§ THE PROBLEM:
I need the lines below from the one with "[735,249,790,263] UEFI: ->" down to the one with "(449, 283) none -> (508, 273) //" reproduced exactly, both ends included, and nothing else.

§ DATA SUPPLIED:
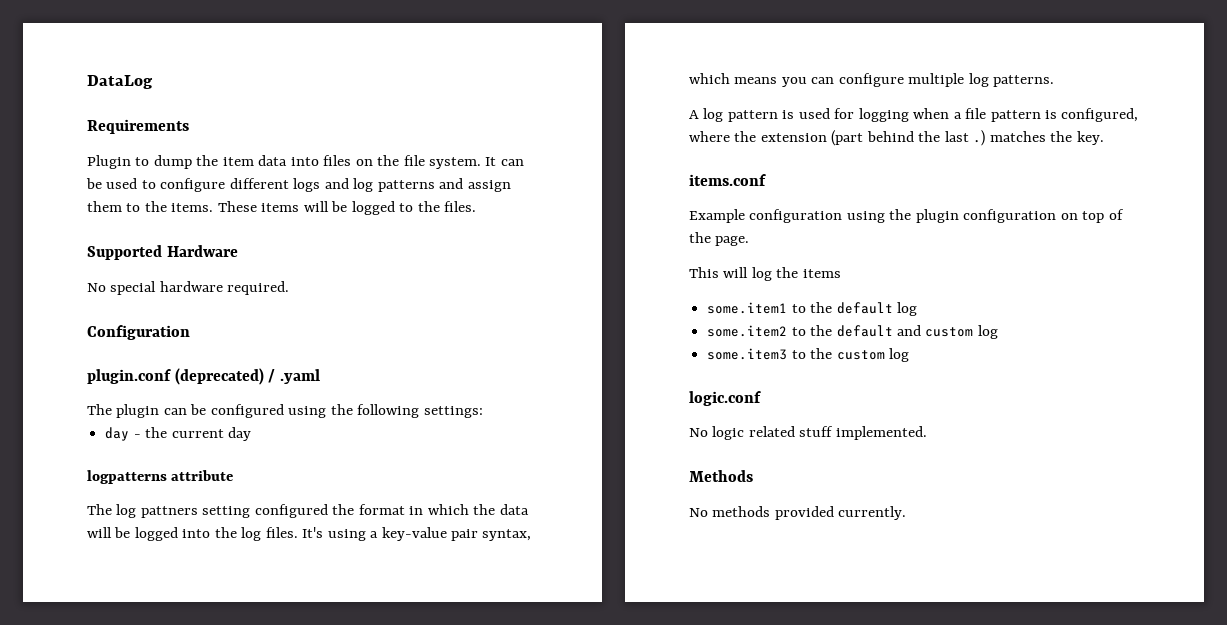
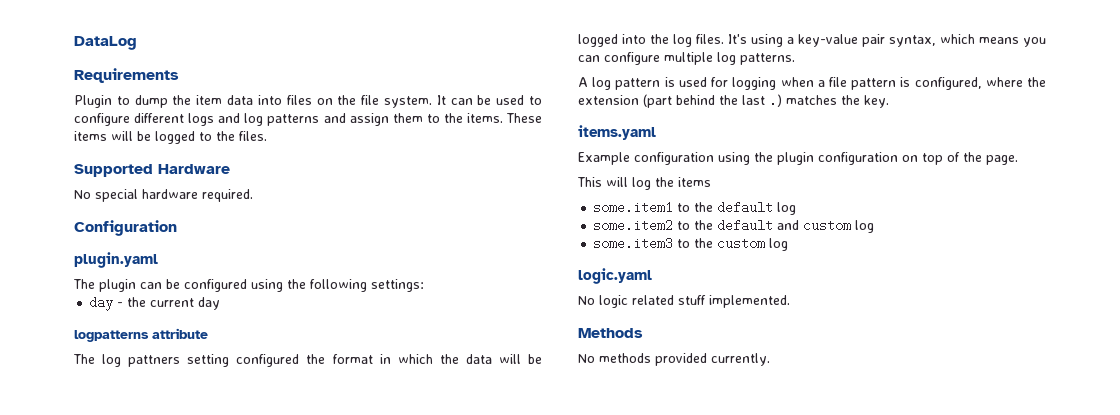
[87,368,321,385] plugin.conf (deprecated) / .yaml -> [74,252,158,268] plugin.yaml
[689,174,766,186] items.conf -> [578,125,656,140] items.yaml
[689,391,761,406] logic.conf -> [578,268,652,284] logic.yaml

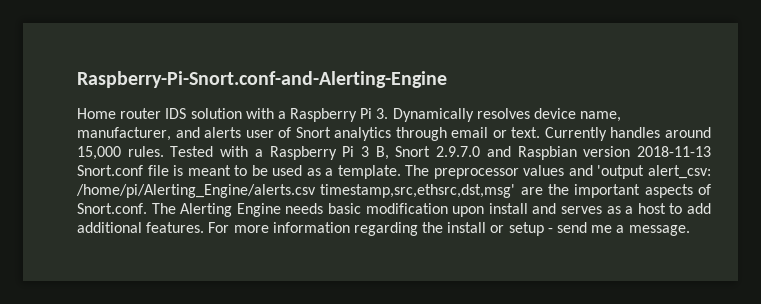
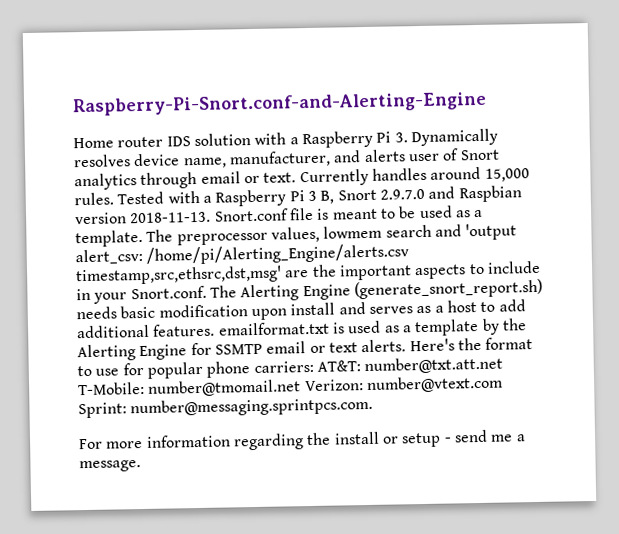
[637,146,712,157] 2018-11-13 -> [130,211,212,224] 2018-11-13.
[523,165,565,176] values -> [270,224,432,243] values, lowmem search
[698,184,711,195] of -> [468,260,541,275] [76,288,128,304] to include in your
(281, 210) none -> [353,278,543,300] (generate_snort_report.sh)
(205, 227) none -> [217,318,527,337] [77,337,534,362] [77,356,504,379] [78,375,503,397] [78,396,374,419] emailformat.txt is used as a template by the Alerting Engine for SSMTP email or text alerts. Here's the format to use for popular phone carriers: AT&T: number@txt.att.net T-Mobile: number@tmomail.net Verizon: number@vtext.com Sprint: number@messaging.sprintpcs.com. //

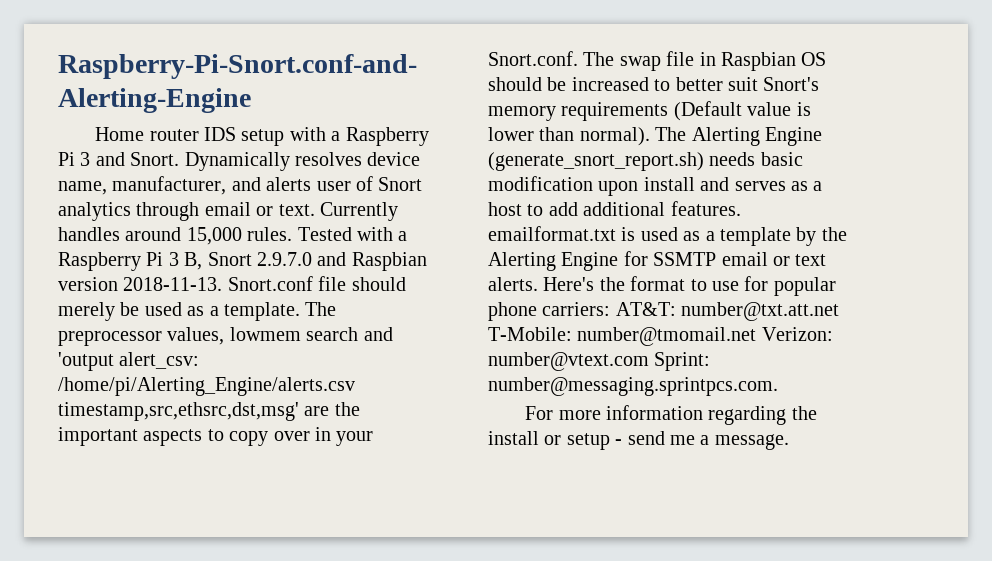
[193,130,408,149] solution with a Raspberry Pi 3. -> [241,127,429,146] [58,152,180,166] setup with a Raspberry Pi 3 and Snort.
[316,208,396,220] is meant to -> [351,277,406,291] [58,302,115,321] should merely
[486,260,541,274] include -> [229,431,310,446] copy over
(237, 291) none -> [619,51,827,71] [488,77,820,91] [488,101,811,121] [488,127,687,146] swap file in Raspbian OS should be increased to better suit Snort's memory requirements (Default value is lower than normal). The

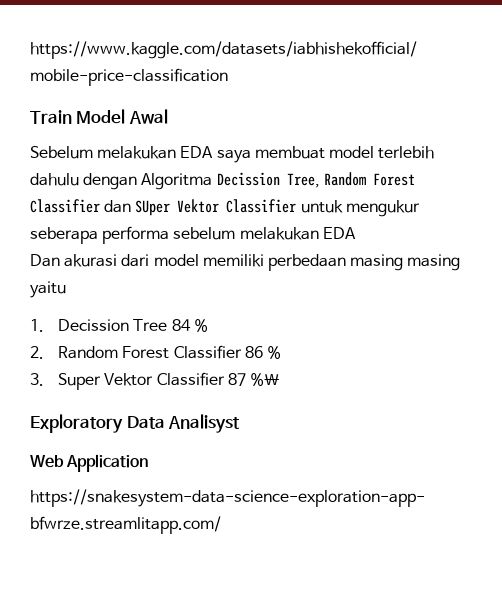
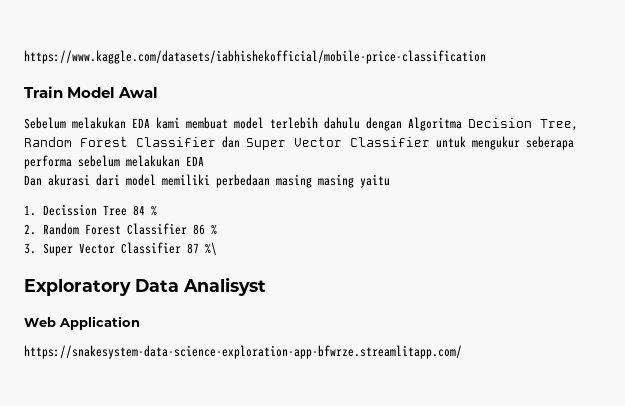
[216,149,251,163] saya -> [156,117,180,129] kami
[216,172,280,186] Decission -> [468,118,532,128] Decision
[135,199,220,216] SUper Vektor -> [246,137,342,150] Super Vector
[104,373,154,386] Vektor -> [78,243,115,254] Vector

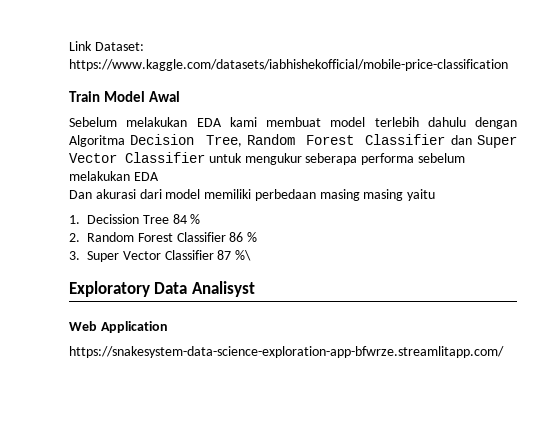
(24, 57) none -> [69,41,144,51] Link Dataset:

---

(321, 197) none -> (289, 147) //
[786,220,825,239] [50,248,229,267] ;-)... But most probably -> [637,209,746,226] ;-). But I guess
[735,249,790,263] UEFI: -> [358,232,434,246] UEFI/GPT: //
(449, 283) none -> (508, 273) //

§ TASK ANSWER:
[735,249,790,263] UEFI: -> [358,232,434,246] UEFI/GPT: //
(449, 283) none -> (508, 273) //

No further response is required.